As the days become longer and sunset later, I have had the opportunity to escape from the confines of our home when my husband returns home from his life beyond these walls. I simply walk out the front door and go on a walk. I don't go very far - I merely circle a small area around our neighborhood but to see the sky, albeit an often cloudy one, and to hear less noise than what I'd heard throughout the day is refreshing and allows me to feel I have escaped momentarily.

It's amazing how restorative it is for me to walk away for the simple purpose of being alone even if it's only for 20-30 minutes. Yesterday, it was cold and misty when I ventured forth into the world beyond and, although I found myself chilled and less than comfortable, I was happy to be away for just a little while. As I listened to my breath come in and out as I walked briskly along and felt the chill upon my skin, I allowed my senses to accept the new, pleasant sensations and let my tense muscles relax. It was nice to just be and to not be needed if even for a second.

It's amusing to write about these moments now while the chaos surrounds me and finds me at every turn. As I write, Dylan is weaving his way through my legs (I'm typing while standing because sitting with a computer is out of the question), Evan is babbling at my feet and bumping into me and Charlie Brown's Thanksgiving DVD is playing in the background (Neil is crazy about Charlie Brown and could care less if the show is not relevant in the middle of February.) Although I can't exactly relax in this atmosphere and must constantly reel in my frustrations and aggravations, the fact that I am experiencing some moments of sanity may help me find some peace amid the crazy chaos or, at the very least, provide some brief calm to my normally hectic days.

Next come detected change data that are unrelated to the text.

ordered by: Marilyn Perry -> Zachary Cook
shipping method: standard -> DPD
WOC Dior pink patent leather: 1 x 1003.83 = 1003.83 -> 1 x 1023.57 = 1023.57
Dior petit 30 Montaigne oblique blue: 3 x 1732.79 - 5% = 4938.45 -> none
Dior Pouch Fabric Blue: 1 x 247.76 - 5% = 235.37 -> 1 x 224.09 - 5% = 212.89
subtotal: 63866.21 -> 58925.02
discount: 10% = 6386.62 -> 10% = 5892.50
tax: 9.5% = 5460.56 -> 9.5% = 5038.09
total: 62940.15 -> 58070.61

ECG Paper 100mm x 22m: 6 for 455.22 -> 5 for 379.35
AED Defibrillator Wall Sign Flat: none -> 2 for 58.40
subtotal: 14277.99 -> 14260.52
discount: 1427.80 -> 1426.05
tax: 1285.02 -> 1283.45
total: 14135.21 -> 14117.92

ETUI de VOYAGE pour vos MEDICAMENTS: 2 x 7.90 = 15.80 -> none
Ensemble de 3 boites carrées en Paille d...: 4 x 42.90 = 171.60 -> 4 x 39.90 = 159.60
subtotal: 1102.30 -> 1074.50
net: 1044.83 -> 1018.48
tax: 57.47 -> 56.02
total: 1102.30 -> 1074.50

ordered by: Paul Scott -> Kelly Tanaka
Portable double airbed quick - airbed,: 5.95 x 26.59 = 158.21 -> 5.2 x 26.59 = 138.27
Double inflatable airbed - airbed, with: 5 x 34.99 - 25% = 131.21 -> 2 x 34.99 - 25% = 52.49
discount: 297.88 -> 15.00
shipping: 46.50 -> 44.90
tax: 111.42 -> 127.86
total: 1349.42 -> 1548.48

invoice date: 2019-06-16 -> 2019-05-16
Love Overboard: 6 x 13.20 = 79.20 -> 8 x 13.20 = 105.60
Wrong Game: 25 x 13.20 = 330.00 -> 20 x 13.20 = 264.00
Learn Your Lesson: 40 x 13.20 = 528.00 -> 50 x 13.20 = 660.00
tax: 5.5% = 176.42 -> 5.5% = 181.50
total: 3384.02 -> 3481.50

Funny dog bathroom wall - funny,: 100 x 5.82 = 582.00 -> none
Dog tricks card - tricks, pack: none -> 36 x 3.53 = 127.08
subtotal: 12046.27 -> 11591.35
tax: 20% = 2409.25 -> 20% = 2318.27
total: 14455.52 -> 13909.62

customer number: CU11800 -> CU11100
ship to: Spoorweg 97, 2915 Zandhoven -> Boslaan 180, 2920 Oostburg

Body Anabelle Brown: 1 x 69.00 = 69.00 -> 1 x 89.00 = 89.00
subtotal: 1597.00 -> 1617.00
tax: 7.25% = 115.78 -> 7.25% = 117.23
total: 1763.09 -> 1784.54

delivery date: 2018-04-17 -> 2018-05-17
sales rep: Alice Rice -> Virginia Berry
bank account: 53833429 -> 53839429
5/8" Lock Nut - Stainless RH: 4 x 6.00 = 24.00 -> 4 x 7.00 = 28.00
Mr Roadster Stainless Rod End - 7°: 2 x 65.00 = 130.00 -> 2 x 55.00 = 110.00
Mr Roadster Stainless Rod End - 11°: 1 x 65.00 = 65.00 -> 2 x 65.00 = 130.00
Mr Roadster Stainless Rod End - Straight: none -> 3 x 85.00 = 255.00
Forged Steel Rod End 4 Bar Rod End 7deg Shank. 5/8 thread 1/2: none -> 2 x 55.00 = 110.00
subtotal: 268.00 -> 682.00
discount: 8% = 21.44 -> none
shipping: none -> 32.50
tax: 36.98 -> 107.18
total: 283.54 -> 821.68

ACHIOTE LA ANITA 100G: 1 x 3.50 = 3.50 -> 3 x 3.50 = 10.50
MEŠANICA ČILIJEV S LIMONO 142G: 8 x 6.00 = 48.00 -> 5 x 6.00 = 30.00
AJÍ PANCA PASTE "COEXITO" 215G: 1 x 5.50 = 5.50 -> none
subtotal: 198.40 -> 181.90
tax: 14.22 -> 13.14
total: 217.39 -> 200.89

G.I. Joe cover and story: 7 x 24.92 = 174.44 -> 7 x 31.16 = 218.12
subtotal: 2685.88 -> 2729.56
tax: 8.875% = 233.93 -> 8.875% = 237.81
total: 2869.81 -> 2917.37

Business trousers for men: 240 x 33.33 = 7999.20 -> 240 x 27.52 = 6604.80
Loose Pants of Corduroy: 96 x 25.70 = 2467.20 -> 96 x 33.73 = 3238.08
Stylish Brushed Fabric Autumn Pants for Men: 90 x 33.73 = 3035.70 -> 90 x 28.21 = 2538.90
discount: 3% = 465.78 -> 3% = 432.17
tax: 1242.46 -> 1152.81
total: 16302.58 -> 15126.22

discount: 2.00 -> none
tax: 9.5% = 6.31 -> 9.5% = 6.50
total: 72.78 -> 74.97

Last night after I returned from the cold, I reentered our noise-filled house and was greeted by my three little boys and my handsome husband. They were happy I had returned and, although I was tired, I was happy to be back. As I warmed up from being out in the cold, I found myself surrounded by all three of my little boys as I sat in the floor: one behind me patting my back, one hugging me in the front and the oldest trying to style my messy hair. It was nice to be welcomed back and I'm glad I was at peace enough to cherish it.